Ya fue desterrado el funcionario de visera y manguitos y el guardapolvos no se usa ni en la imprenta del BOE, desde hace tiempo sólo disponible en internet. Casi todos los trámites administrativos pueden hacerse con firma digital. Pero la estulticia ha recorrido el camino inverso del nivel freático y llega a las capas más altas de los puestos políticos. La alcaldesa de San Pedro del Pinatar establece multas por contaminar el Mar Menor con la orina de los niños, pero no se flagela en público auto de fe por no impedir el aluvión de nitratos que nos dejó infecta la mayor laguna litoral de la Península.

Algún lector me reprocha que esconda las críticas bajo sutiles paralelismos y viejas historias de romanos. Pues si leyes mordaza infamantes para la libertad castigan la expresión del pensamiento, deberé hacer explícitas las ínfulas del mandamás. Esta misma mañana sigo viendo el onomástico letrero que anuncia en un rincón de Alguazas un pabellón dedicado a Miguel Ángel Cámara Botía. No bastaba al investigado la vara y el bastón de mando, la corruptela de sus méritos académicos prestados en forma de investigaciones arteramente firmadas sobre los trabajos de acólitos y corporativos compañeros de facultad. Igual que a Valcárcel no le falta condecoración de ninguna institución de Murcia. Medallas de oro y plata labradas con el fervor de petulantes aduladores. ¡Lástima que Pedro Antonio Sánchez no alcanzara la gloria provinciana del reconocimiento de sus honores programados! Efímera gloria que no alcanzara los versos de un Manrique redivivo. «O tempora, o mores!». Aquellos en que los honores rememoraban al sacrificado héroe o al ínclito difunto.

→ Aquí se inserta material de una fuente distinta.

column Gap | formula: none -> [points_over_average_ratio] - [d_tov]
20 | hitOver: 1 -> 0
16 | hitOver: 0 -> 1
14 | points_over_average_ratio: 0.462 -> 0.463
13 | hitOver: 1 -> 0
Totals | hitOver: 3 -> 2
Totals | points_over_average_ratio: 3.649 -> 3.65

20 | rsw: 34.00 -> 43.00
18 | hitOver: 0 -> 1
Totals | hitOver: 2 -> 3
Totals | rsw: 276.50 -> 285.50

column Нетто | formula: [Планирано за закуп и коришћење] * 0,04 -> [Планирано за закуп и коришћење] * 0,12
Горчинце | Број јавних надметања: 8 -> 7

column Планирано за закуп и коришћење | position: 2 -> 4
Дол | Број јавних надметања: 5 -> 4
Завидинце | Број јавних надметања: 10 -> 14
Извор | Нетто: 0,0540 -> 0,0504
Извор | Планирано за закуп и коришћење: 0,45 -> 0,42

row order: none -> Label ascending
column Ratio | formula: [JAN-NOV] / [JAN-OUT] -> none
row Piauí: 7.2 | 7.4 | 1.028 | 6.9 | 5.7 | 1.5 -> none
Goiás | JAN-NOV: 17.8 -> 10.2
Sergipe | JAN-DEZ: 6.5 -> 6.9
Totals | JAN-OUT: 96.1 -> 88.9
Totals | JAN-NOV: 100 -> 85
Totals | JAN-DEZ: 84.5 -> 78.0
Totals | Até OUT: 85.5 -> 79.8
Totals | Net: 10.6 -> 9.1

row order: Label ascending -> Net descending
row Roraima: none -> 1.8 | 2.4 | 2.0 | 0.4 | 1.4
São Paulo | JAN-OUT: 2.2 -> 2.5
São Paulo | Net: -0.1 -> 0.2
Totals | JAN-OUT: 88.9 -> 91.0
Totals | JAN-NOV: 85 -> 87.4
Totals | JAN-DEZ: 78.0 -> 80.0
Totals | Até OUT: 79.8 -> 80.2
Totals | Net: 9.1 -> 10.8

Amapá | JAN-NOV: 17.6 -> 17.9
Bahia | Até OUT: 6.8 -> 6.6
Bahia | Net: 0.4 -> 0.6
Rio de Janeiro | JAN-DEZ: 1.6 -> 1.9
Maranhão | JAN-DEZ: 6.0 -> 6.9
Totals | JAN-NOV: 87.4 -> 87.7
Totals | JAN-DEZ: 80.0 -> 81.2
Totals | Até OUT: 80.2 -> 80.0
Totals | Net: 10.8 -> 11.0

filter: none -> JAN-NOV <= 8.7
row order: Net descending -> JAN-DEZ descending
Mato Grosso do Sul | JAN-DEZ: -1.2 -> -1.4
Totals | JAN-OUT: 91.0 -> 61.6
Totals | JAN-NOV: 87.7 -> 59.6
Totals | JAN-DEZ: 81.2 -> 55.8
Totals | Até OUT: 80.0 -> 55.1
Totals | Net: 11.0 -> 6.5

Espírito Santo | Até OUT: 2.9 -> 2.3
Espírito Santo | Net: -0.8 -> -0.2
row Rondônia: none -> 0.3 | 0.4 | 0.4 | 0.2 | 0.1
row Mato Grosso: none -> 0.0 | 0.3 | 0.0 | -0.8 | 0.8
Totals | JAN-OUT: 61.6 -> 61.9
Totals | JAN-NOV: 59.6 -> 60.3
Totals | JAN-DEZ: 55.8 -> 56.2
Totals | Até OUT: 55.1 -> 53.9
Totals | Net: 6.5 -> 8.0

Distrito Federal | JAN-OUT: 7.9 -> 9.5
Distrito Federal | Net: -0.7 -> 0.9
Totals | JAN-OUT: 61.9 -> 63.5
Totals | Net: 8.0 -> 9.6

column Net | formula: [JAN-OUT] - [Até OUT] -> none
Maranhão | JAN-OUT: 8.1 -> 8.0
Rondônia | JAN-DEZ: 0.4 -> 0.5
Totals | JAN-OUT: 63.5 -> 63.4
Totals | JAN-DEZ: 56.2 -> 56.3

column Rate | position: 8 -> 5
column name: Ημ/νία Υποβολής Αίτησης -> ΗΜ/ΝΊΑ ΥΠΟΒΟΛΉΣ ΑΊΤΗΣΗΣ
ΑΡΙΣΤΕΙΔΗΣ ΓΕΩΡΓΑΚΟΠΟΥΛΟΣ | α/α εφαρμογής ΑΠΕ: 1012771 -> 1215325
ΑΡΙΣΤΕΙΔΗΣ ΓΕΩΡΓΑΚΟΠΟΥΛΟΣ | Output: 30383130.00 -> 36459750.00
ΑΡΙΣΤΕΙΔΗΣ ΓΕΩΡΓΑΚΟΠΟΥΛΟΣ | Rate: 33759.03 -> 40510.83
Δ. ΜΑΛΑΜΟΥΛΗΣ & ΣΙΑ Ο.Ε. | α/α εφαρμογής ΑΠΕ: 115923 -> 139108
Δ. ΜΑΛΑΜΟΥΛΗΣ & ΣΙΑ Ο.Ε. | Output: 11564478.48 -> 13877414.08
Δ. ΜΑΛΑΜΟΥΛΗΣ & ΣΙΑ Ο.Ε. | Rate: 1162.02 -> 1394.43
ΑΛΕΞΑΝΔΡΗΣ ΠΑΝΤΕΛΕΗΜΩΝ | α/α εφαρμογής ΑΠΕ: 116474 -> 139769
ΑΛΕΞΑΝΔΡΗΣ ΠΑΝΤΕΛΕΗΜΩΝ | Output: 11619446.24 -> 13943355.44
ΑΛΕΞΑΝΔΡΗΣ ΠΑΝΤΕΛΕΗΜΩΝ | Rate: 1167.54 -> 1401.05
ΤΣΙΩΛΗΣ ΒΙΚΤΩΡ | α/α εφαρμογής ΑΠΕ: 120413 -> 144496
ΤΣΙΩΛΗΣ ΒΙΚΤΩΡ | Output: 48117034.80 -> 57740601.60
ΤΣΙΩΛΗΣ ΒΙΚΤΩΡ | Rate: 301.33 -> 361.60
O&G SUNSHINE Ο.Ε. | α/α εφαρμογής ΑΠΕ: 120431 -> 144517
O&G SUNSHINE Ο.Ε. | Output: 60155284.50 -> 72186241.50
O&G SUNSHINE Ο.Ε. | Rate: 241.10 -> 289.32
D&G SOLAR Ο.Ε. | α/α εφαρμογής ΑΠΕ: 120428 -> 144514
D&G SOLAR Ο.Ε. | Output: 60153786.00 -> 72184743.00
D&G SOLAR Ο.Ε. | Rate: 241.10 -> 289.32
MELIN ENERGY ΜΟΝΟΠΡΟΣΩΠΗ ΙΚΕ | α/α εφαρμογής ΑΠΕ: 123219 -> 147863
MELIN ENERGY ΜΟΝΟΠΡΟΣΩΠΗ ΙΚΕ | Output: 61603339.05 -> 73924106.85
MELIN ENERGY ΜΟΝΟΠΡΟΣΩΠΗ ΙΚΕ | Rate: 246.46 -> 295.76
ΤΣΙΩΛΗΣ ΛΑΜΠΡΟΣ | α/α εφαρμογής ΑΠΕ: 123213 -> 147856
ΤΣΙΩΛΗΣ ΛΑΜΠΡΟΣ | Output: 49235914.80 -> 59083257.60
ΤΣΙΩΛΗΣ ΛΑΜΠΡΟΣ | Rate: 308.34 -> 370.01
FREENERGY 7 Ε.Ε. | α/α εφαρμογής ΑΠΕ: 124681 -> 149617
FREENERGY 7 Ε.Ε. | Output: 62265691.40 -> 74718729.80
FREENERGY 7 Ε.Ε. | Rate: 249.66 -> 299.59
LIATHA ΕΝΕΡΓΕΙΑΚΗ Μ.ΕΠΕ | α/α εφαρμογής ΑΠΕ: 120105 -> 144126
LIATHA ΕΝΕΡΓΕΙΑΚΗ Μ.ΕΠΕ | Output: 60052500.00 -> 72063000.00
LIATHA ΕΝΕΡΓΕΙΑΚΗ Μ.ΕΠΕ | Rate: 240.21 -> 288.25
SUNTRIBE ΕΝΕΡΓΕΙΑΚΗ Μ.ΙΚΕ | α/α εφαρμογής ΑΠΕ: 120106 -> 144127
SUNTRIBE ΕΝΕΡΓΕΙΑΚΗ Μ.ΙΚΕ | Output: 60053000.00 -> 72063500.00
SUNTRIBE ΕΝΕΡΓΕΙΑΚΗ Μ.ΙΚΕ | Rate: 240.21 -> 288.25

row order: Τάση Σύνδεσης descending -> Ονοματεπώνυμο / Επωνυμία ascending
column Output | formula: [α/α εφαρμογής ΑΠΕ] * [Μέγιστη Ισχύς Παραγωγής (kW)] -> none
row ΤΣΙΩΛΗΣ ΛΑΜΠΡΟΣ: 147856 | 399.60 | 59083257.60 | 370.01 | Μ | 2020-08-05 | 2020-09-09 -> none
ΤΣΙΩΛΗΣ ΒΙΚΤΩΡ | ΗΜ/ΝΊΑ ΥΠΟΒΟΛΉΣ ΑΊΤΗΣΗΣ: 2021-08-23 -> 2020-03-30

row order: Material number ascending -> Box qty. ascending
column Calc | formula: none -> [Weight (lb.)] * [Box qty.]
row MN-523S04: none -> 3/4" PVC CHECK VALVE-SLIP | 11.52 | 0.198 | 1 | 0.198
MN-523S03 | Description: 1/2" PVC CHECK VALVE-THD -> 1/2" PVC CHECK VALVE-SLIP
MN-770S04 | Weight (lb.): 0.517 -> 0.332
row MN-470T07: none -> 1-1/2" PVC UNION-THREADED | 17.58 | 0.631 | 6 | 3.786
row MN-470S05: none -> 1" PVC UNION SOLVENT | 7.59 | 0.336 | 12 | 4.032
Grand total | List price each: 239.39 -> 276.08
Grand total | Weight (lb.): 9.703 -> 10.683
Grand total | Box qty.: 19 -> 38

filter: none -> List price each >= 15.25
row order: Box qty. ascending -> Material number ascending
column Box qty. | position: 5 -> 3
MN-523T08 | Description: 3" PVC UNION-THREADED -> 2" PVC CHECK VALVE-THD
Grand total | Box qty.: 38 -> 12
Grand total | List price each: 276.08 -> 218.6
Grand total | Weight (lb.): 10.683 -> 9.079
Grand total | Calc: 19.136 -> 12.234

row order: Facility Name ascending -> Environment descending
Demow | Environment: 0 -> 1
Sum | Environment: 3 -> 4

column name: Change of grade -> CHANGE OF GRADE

Cierto es también que la vergüenza de un trasvase inacabado inundó la efervescencia de una oposición desconectada de las bases y del pueblo. Y así consentimos el caciquismo de una lustrosa y naciente oligarquía. Como aquella fea burguesía recriminada por Miguel Espinosa en memorable obra. ¡Qué sabrás tu, Miguelillo, de los recovecos de la política y la economía! Con tus ínfulas de plumilla y letrada lengua, la ganancia de un preboste equivale a miles de tus salarios de obrero.

Mientras paseo en una motocicleta casi desvencijada por una autovía de escatimados gastos, enervado de saltos y bacheado asfalto, pienso en aquella vía Apia, que de Cumas hasta Roma estrenaba el primero de los caminos que siempre llevarían a la urbe inmemorial. Sobre lechos de arena y grava meticulosamente prensados, unas lascas pulidas y casi refulgentes, aún discurre entre pinares de altas copas y feraces tierras arboladas. Nada que ver con esta huerta, igualmente fértil, que pone abrupto fin a una autovía. Algunas palmeras datileras presiden el paisaje de cítricos con fondo de castillo en Monteagudo. Ibn Arabí recordaba en Egipto la tierra donde nació y que añorara. Ínclito emigrante que iluminara el Islam de Avicena y Averroes. Nada queda de aquellos esplendores, salvo una humedad que rezuma de la tierra. Ahora plagada de semáforos y rotondas a diestro y siniestro. Detengo mi moto en una vía inacabada para anotar perfumes de la huerta, como si fuera el último hombre sobre la tierra, que antaño ofreciera dureznos y damascos de aterciopelado aroma y dulce sabor. La tarde se llena de púrpura celeste. El ardor que emana del asfalto parece antesala de los hervores sulfurosos del averno, mientras la libertad se consume abrasada por la insensatez y el autoritarismo soterrado. Confío aún que tal vez se adormece en espera de que alguien avive las brasas. Renacerá entonces cual fabulosa ave fénix.